Zioke’s traces lead back to Jeverland
    The will of the adventurer from Sandelerhorsten is the reason why, over 250 years later, Justin Mann is sitting in the old schoolhouse in Sandelermöns. He hasn't come alone. The German-American from San Francisco, now living in Bochum, has brought his son. Also present in the village community center are relatives from Singapore, Perth, and Seattle, gathered over a cozy cup of tea. The clan is spread all over the world, in New Zealand, Canada, the U.S., Australia, the U.K., Singapore, and Malaysia. Their family WhatsApp group has 121 members. Since the 1960s, they’ve been researching their ancestry. In modern-day Melaka, they eventually discovered the will of Zioke Janssen, followed his footsteps, and arrived where it all began—Jeverland.
     This shortened version doesn’t do justice to the painstaking detective work undertaken by Justin Mann, a 12th-generation Westerhout. He’s reviewed countless church records and documents in the State Archive of Oldenburg and spoken with experts in Germany and the Netherlands. Along the way, countless pages written in Sütterlin script were deciphered. The result is a family tree that stretches nearly 2.5 meters when printed on paper.
     Two and a half meters of genealogical detective work, over decades. And some passages overlap with the Nannen family, which still resides in Grappermöns today.
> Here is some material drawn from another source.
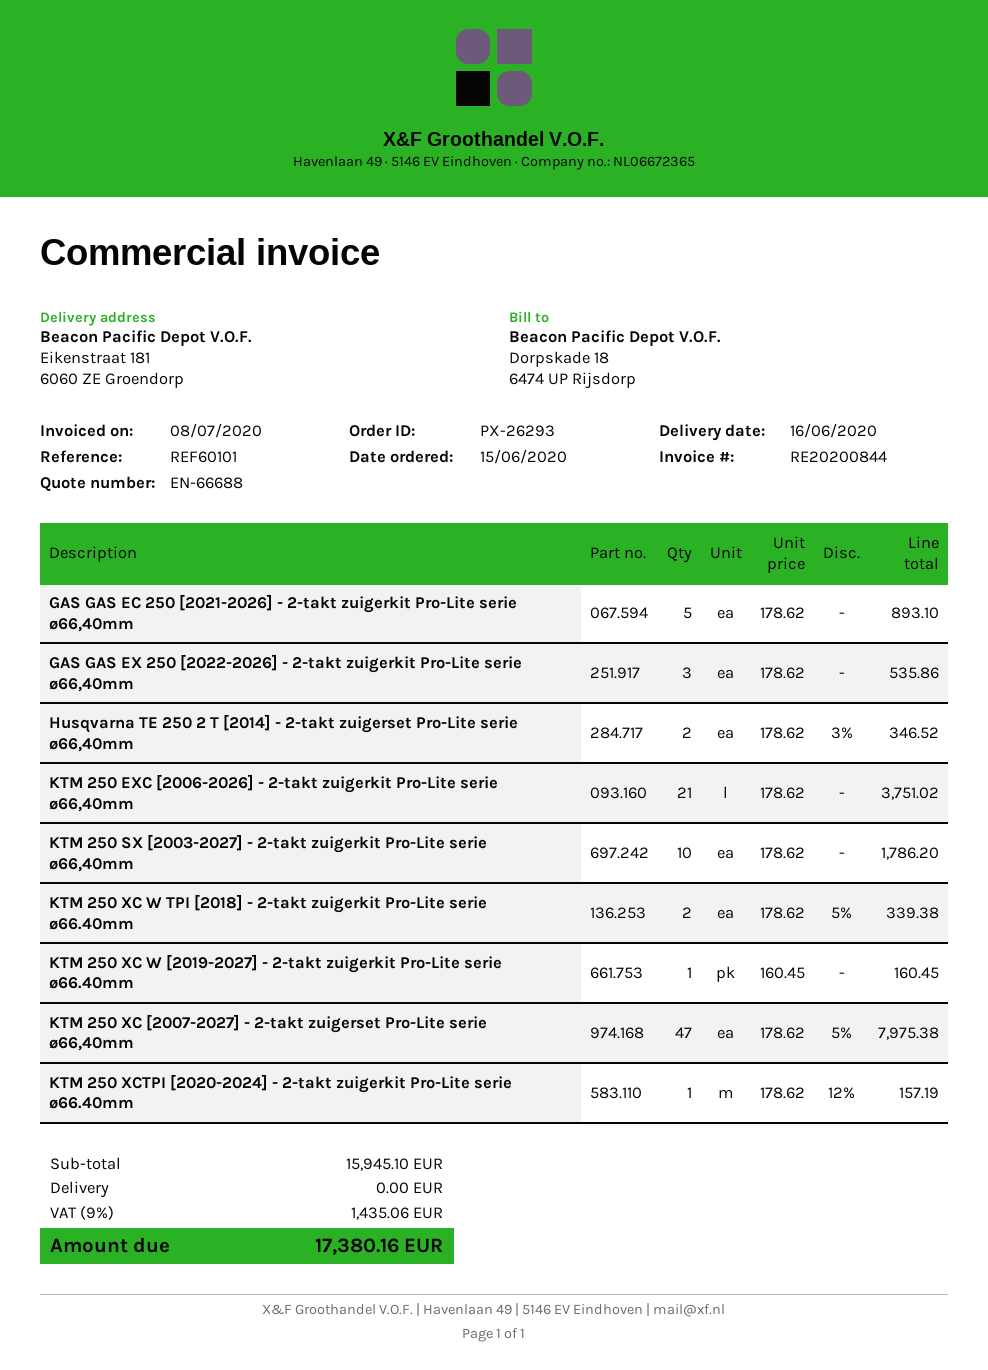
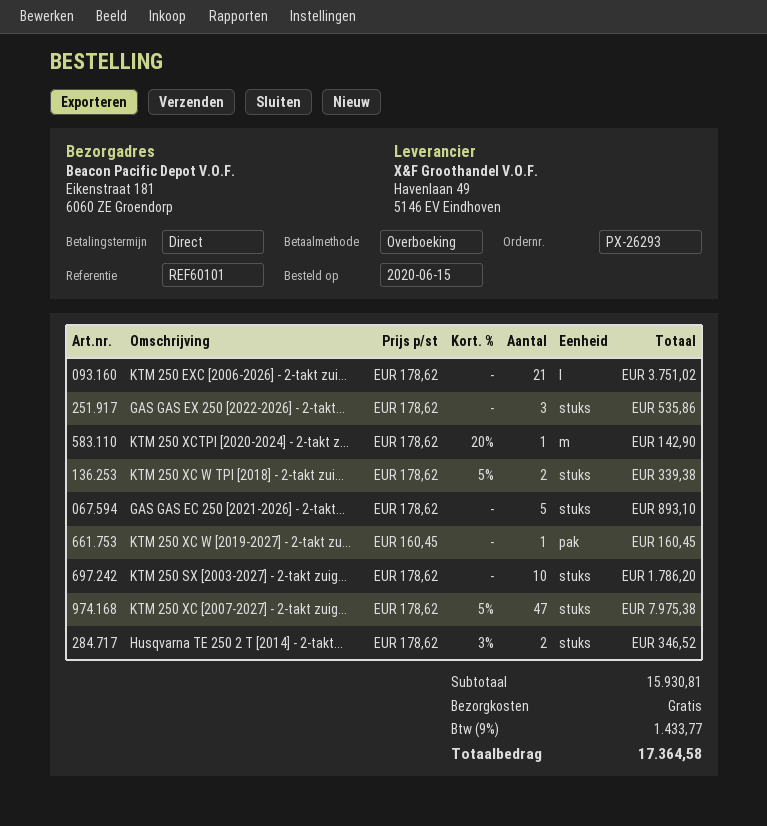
KTM 250 XCTPI [2020-2024] - 2-takt zuigerkit Pro-Lite serie ø66.40mm: 1 x 178.62 - 12% = 157.19 -> 1 x 178.62 - 20% = 142.90
subtotal: 15945.10 -> 15930.81
tax: 9% = 1435.06 -> 9% = 1433.77
total: 17380.16 -> 17364.58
Multiple family trees laid side by side
    Crucial clues came from the Oldenburg Society for Family Research, particularly Gerold Diers, as well as the Sandelermöns village community and its website, where the village chronicle of Grappermöns is published. There, the Nannen family tree is also listed. “I eventually laid theirs over mine and saw that there were matches,” says Justin Mann. “That was the first time it connected to the present,” he says. Anke Nannen is also seated at the tea table this afternoon, along with Dirk Eilers from Cleverns, who also appears in the family tree.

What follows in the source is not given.